A new acquaintance discovers the truth, but, out of jealousy, says nothing, condemning the emperor to the prison of a borrowed identity. Pumpkin, faced with a similar revelation, declares that she cannot love Napoleon ("He has filled France with widows and orphans") but is devoted to Lenormand, the humble fake.
The genuine Bonaparte is to lead one more campaign, saving Pumpkin's failing business, selling melons in the lethargic Parisian summer. He covers the walls in maps of the city. Plans the strategy. Gathers the vendors. His shadow grows against the wall. He does what he does best, puts fire into men's hearts, plants the seeds of war. Sends them forth at dawn. Waits in a cafe for reports of the day's progress. As melons roll down the streets of Paris, he senses victory.
But the greater battle, fought somewhere else, deeper down, is between Napoleon's dream of new glory and the simple, peaceful life he has inadvertently stumbled upon. Between love and ambition. Between a humble anonymous destiny and the heights of perilous power. Between Lenormand and Bonaparte.

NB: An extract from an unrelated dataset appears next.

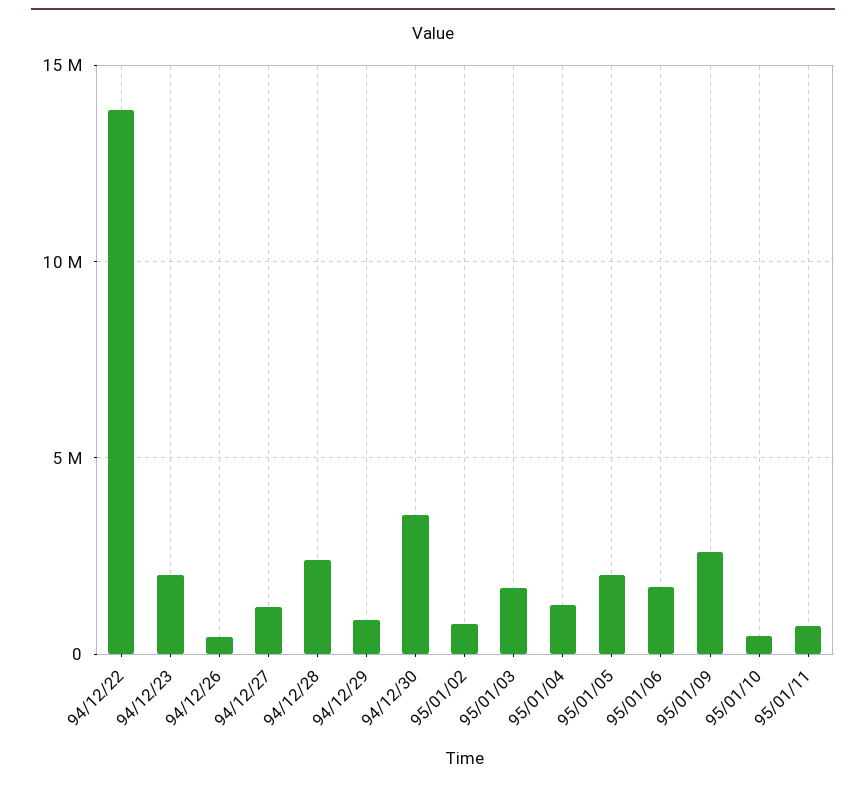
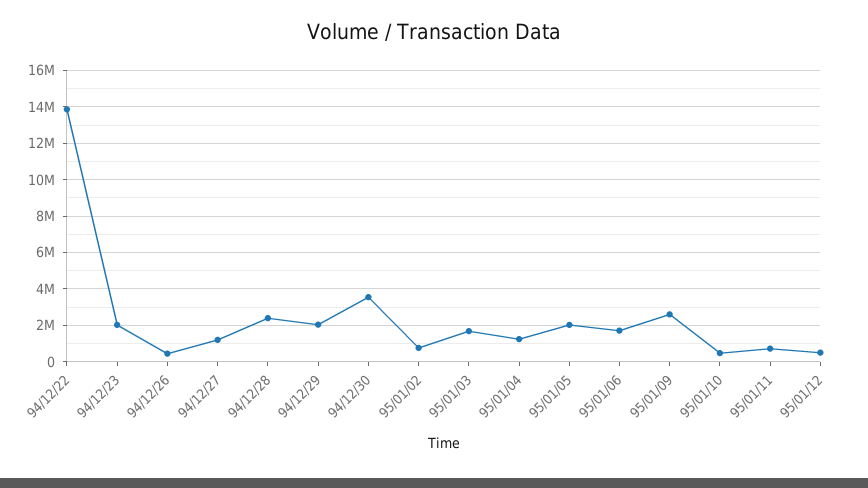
94/12/29: 1000000 -> 2000000
95/01/12: none -> 500000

Napoleon makes his choice...
Ian Holm is superb. He is tense and focused, glowing with penetrating intensity, full of military wisdom ("A precise routine dissolves the days"; "An army depends less upon its numbers than upon its spirit"), too blinded by the shock of finding himself trapped in a false identity to notice that he is actually happy. On the other hand, as Lenormand, he seems bemused by his success, impersonating an emperor, while visibly gaining in confidence and acquiring a certain air of arrogance
Kevin Molony's script, based on a novel by Simon Leys, is clever and subtle, but the title comes across as awkward, the only fake in the ensemble. Why borrow the name of a children's story? Call it anything else - After Helena? The Last Campaign? The Fruit Emperor?
The history book remains unchanged, but, with this beautiful story in mind, becomes at last bearable.